> [The task] From the first line to the last, copy the material word for word; pictures stay out.

[[ Task material open ]]

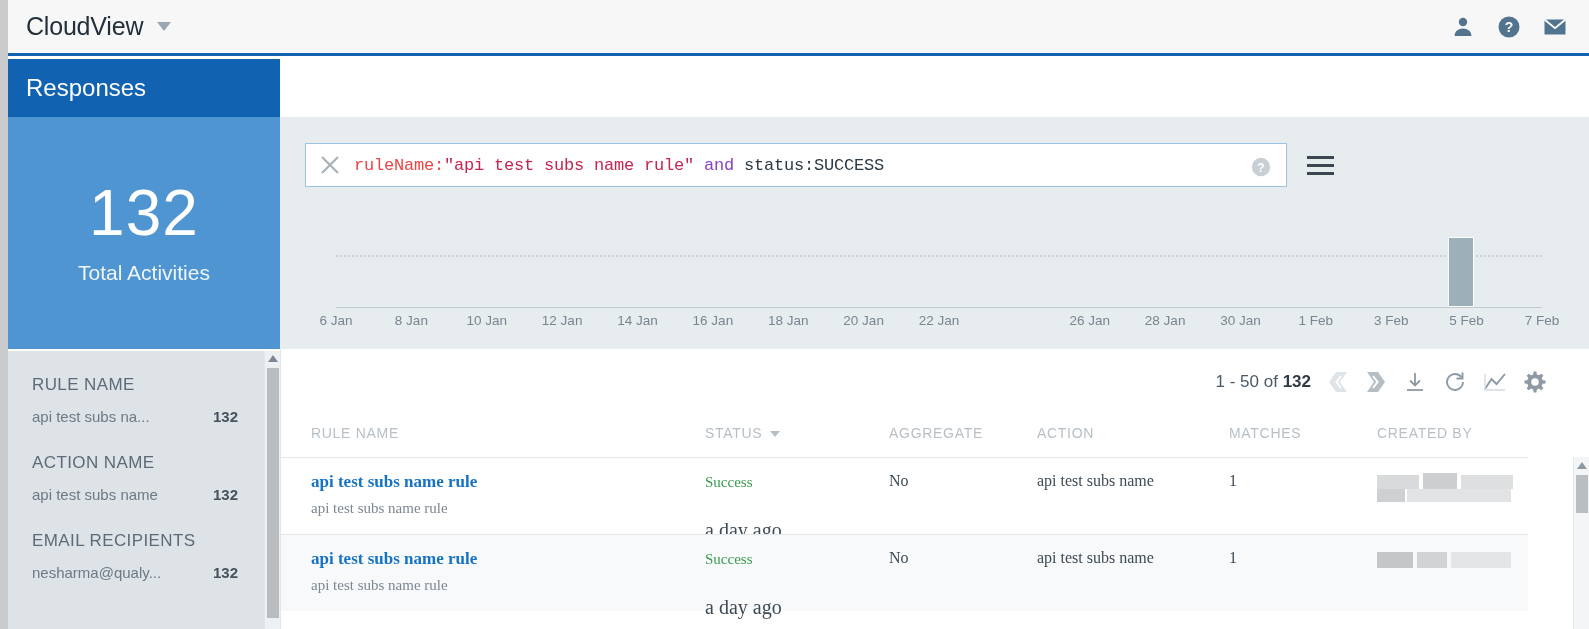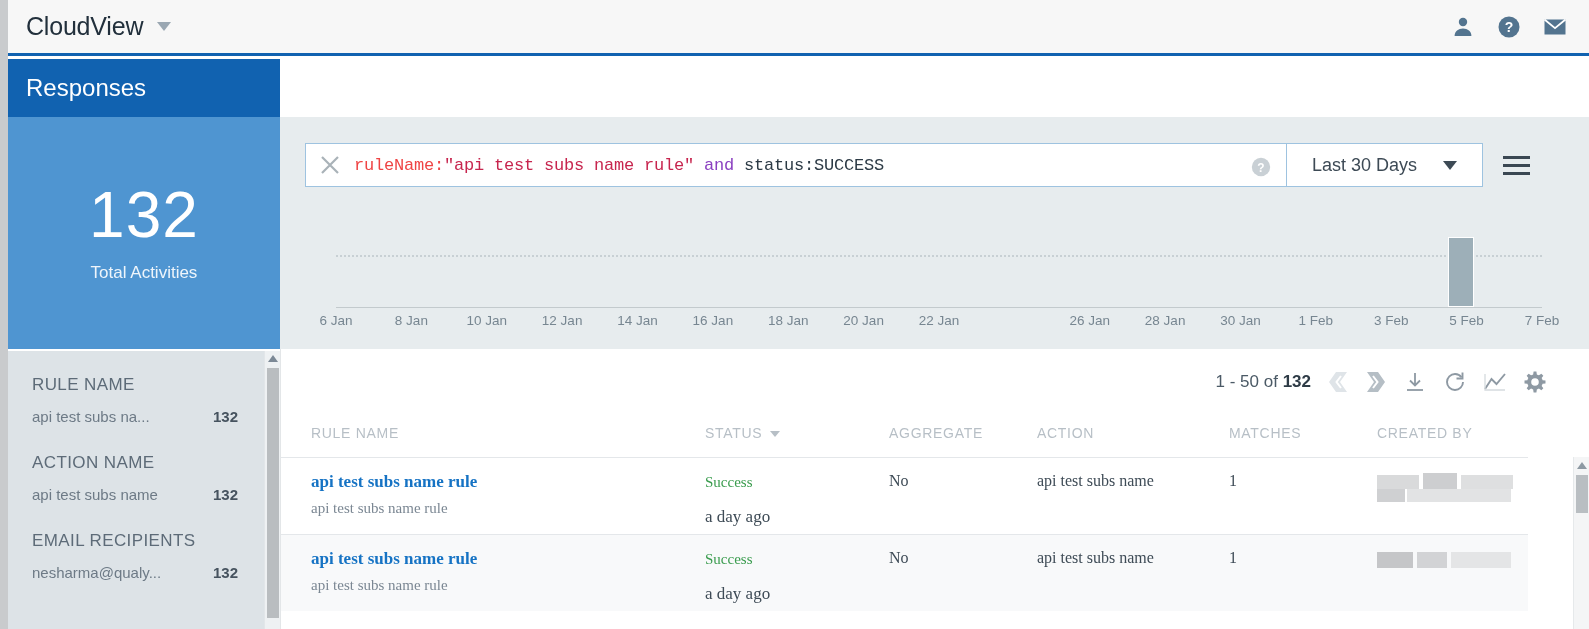--- a/index.html
+++ b/index.html
@@ -45,21 +45,21 @@
     position:absolute; left:8px; top:59px; width:272px; height:58px;
     background:#1162b0; color:#fff; display:flex; align-items:center;
   }
   .left-head-title { font-size:24px; margin-left:18px; font-weight:400; }
   .left-stat {
     position:absolute; left:8px; top:117px; width:272px; height:232px;
     background:#4f95d1; display:flex; flex-direction:column;
     align-items:center; justify-content:center; color:#fff;
   }
   .left-stat-num { font-size:64px; font-weight:300; line-height:1; letter-spacing:1px; }
-  .left-stat-label { font-size:17px; margin-top:16px; color:#eef5fb; }
+  .left-stat-label { font-size:21px; margin-top:16px; color:#eef5fb; }
   .left-facets {
     position:absolute; left:8px; top:351px; width:256px; height:278px;
     background:#dde3e7; padding:24px 0 0 24px; overflow:hidden;
   }
   .facet { margin-bottom:28px; }
   .facet-title {
     font-size:17px; color:#5d6b78; letter-spacing:0.4px;
     font-family:"Liberation Sans", sans-serif; font-weight:400;
   }
   .facet-row {
@@ -180,21 +180,21 @@
     position:relative; height:77px; border-top:1px solid #e4e7ea;
     width:1247px;
   }
   .row.alt { background:#f8f9fa; }
   .cell { position:absolute;font-family:Liberation Serif, serif; }
   .c-rule-link {
     font-size:17px; color:#1673c4; font-weight:bold; cursor:pointer; white-space:nowrap;
   }
   .c-rule-sub { font-size:15px; color:#7b8793; margin-top:8px; white-space:nowrap; }
   .c-status { font-size:15px; color:#3a9c4e; }
-  .c-when { font-size:17px; color:#3e4b56; margin-top:16px; }
+  .c-when { font-size:20px; color:#3e4b56; margin-top:28px; }
   .c-plain { font-size:16px; color:#3e4b56; white-space:nowrap; }
   .blurblock { position:absolute; }
 
   
   .tbl-scroll {
     position:absolute; right:0; top:108px; width:16px; height:172px;
     background:#f4f5f6; border-left:1px solid #e6e9eb;
   }
   .tbl-scroll-arrow {
     position:absolute; left:3px; top:5px; width:0;height:0;
@@ -282,24 +282,20 @@
         <svg class="clear-x" viewBox="0 0 24 24">
           <path d="M4 4 L20 20 M20 4 L4 20" stroke="#a9b2b8" stroke-width="2.2" fill="none"></path>
         </svg>
         <span class="query"><span class="q-key">ruleName:</span><span class="q-str">"api test subs name rule"</span><span class="q-op"> and </span><span class="q-val">status:SUCCESS</span></span>
         <svg class="help-circle" width="22" height="22" viewBox="0 0 24 24">
           <circle cx="12" cy="12" r="10" fill="#c9d0d5"></circle>
           <text x="12" y="17" text-anchor="middle" font-size="13" font-weight="bold" fill="#ffffff" font-family="Liberation Sans, sans-serif">?</text>
         </svg>
       </div>
 
-      <div class="daterange">
-        <span class="daterange-label">Last 30 Days</span>
-        <span class="daterange-caret"></span>
-      </div>
 
       <div class="hamburger">
         <span></span>
           <span></span>
           <span></span>
       </div>
     </div>
 
     <div class="chart">
       <div class="chart-plot">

[[ Task material closed ]]

> [Output of the task]
--- a/index.html
+++ b/index.html
@@ -45,21 +45,21 @@
     position:absolute; left:8px; top:59px; width:272px; height:58px;
     background:#1162b0; color:#fff; display:flex; align-items:center;
   }
   .left-head-title { font-size:24px; margin-left:18px; font-weight:400; }
   .left-stat {
     position:absolute; left:8px; top:117px; width:272px; height:232px;
     background:#4f95d1; display:flex; flex-direction:column;
     align-items:center; justify-content:center; color:#fff;
   }
   .left-stat-num { font-size:64px; font-weight:300; line-height:1; letter-spacing:1px; }
-  .left-stat-label { font-size:17px; margin-top:16px; color:#eef5fb; }
+  .left-stat-label { font-size:21px; margin-top:16px; color:#eef5fb; }
   .left-facets {
     position:absolute; left:8px; top:351px; width:256px; height:278px;
     background:#dde3e7; padding:24px 0 0 24px; overflow:hidden;
   }
   .facet { margin-bottom:28px; }
   .facet-title {
     font-size:17px; color:#5d6b78; letter-spacing:0.4px;
     font-family:"Liberation Sans", sans-serif; font-weight:400;
   }
   .facet-row {
@@ -180,21 +180,21 @@
     position:relative; height:77px; border-top:1px solid #e4e7ea;
     width:1247px;
   }
   .row.alt { background:#f8f9fa; }
   .cell { position:absolute;font-family:Liberation Serif, serif; }
   .c-rule-link {
     font-size:17px; color:#1673c4; font-weight:bold; cursor:pointer; white-space:nowrap;
   }
   .c-rule-sub { font-size:15px; color:#7b8793; margin-top:8px; white-space:nowrap; }
   .c-status { font-size:15px; color:#3a9c4e; }
-  .c-when { font-size:17px; color:#3e4b56; margin-top:16px; }
+  .c-when { font-size:20px; color:#3e4b56; margin-top:28px; }
   .c-plain { font-size:16px; color:#3e4b56; white-space:nowrap; }
   .blurblock { position:absolute; }
 
   
   .tbl-scroll {
     position:absolute; right:0; top:108px; width:16px; height:172px;
     background:#f4f5f6; border-left:1px solid #e6e9eb;
   }
   .tbl-scroll-arrow {
     position:absolute; left:3px; top:5px; width:0;height:0;
@@ -282,24 +282,20 @@
         <svg class="clear-x" viewBox="0 0 24 24">
           <path d="M4 4 L20 20 M20 4 L4 20" stroke="#a9b2b8" stroke-width="2.2" fill="none"></path>
         </svg>
         <span class="query"><span class="q-key">ruleName:</span><span class="q-str">"api test subs name rule"</span><span class="q-op"> and </span><span class="q-val">status:SUCCESS</span></span>
         <svg class="help-circle" width="22" height="22" viewBox="0 0 24 24">
           <circle cx="12" cy="12" r="10" fill="#c9d0d5"></circle>
           <text x="12" y="17" text-anchor="middle" font-size="13" font-weight="bold" fill="#ffffff" font-family="Liberation Sans, sans-serif">?</text>
         </svg>
       </div>
 
-      <div class="daterange">
-        <span class="daterange-label">Last 30 Days</span>
-        <span class="daterange-caret"></span>
-      </div>
 
       <div class="hamburger">
         <span></span>
           <span></span>
           <span></span>
       </div>
     </div>
 
     <div class="chart">
       <div class="chart-plot">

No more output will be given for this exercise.